Task goal
Run through the data and copy out every line that mentions the word "background".

[[ Materials provided open ]]

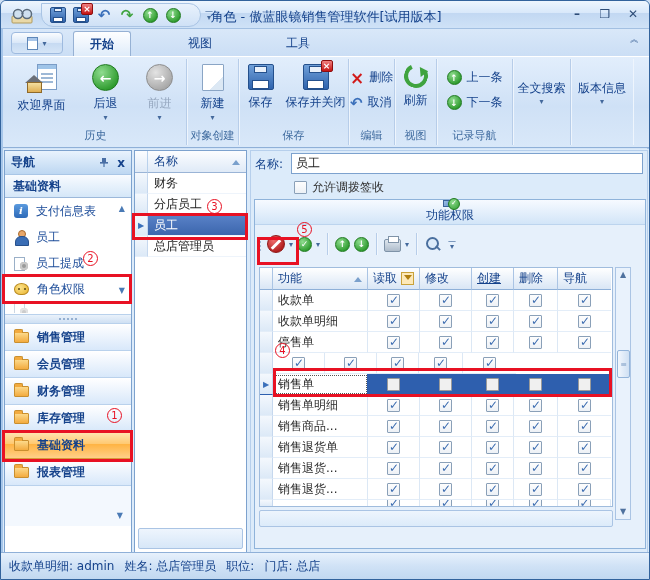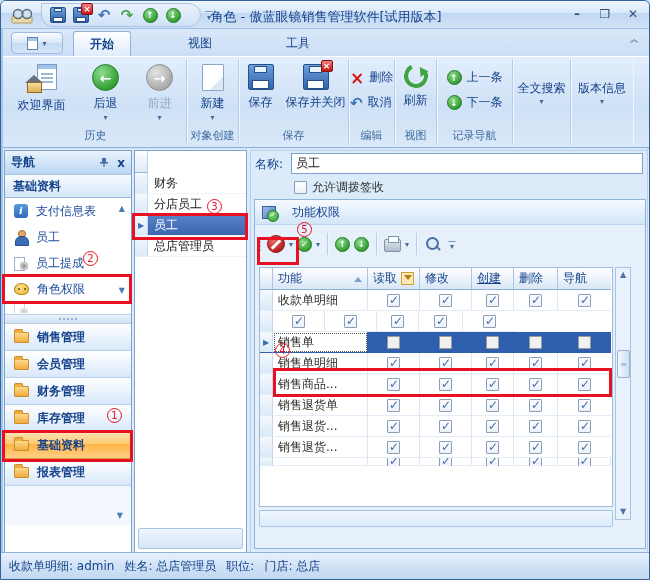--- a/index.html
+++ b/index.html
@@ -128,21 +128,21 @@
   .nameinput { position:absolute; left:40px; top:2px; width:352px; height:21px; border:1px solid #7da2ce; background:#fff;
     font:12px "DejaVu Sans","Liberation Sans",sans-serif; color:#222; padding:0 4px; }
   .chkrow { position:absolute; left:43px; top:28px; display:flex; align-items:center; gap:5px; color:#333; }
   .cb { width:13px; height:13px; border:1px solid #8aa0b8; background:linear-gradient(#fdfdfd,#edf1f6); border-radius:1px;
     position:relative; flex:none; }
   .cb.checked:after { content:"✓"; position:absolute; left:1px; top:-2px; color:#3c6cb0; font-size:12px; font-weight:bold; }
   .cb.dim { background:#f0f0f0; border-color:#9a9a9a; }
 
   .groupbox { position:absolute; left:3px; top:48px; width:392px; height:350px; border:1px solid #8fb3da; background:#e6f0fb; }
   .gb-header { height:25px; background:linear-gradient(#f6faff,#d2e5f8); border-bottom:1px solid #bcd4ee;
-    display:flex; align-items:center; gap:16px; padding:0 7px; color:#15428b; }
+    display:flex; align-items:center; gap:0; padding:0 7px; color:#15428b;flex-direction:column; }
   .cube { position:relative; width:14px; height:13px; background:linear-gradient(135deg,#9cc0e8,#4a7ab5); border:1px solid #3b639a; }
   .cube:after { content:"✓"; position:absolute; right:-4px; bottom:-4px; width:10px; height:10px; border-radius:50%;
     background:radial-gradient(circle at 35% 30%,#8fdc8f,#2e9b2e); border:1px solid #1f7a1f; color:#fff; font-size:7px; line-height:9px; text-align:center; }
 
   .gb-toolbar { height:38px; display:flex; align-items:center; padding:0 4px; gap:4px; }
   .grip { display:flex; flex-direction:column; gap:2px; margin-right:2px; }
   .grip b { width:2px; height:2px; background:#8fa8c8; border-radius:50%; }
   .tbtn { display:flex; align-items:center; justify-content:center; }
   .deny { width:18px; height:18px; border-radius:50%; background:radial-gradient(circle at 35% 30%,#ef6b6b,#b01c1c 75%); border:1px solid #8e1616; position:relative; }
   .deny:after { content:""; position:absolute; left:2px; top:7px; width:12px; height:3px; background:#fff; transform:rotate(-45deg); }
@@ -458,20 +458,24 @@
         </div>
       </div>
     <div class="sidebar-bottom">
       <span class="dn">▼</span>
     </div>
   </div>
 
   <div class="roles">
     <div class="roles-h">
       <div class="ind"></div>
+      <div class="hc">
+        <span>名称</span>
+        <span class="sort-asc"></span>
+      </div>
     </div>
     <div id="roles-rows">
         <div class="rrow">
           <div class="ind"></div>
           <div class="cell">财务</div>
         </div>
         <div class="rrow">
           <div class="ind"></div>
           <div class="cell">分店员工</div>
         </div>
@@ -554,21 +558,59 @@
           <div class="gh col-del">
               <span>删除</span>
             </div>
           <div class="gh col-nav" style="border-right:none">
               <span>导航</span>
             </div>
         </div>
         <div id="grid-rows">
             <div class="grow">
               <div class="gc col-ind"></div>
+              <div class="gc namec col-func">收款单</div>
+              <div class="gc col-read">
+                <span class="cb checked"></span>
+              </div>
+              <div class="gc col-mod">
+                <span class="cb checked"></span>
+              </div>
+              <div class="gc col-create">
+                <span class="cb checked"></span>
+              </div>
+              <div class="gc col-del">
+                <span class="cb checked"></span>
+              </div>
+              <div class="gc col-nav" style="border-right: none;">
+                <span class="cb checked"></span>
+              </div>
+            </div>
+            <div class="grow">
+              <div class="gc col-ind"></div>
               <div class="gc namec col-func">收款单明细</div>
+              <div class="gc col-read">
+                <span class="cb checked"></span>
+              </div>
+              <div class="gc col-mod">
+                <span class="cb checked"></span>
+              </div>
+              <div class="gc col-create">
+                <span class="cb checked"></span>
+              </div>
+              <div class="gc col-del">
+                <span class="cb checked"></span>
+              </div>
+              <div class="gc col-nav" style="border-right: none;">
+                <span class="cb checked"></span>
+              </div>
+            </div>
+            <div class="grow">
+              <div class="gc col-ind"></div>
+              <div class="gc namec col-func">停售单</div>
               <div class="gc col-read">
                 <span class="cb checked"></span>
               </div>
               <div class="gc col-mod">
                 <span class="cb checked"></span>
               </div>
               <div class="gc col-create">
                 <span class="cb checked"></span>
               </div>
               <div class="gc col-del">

[[ Materials provided closed ]]

Solved problem
   .nameinput { position:absolute; left:40px; top:2px; width:352px; height:21px; border:1px solid #7da2ce; background:#fff;
   .cb { width:13px; height:13px; border:1px solid #8aa0b8; background:linear-gradient(#fdfdfd,#edf1f6); border-radius:1px;
   .cb.dim { background:#f0f0f0; border-color:#9a9a9a; }
   .groupbox { position:absolute; left:3px; top:48px; width:392px; height:350px; border:1px solid #8fb3da; background:#e6f0fb; }
   .gb-header { height:25px; background:linear-gradient(#f6faff,#d2e5f8); border-bottom:1px solid #bcd4ee;
   .cube { position:relative; width:14px; height:13px; background:linear-gradient(135deg,#9cc0e8,#4a7ab5); border:1px solid #3b639a; }
     background:radial-gradient(circle at 35% 30%,#8fdc8f,#2e9b2e); border:1px solid #1f7a1f; color:#fff; font-size:7px; line-height:9px; text-align:center; }
   .grip b { width:2px; height:2px; background:#8fa8c8; border-radius:50%; }
   .deny { width:18px; height:18px; border-radius:50%; background:radial-gradient(circle at 35% 30%,#ef6b6b,#b01c1c 75%); border:1px solid #8e1616; position:relative; }
   .deny:after { content:""; position:absolute; left:2px; top:7px; width:12px; height:3px; background:#fff; transform:rotate(-45deg); }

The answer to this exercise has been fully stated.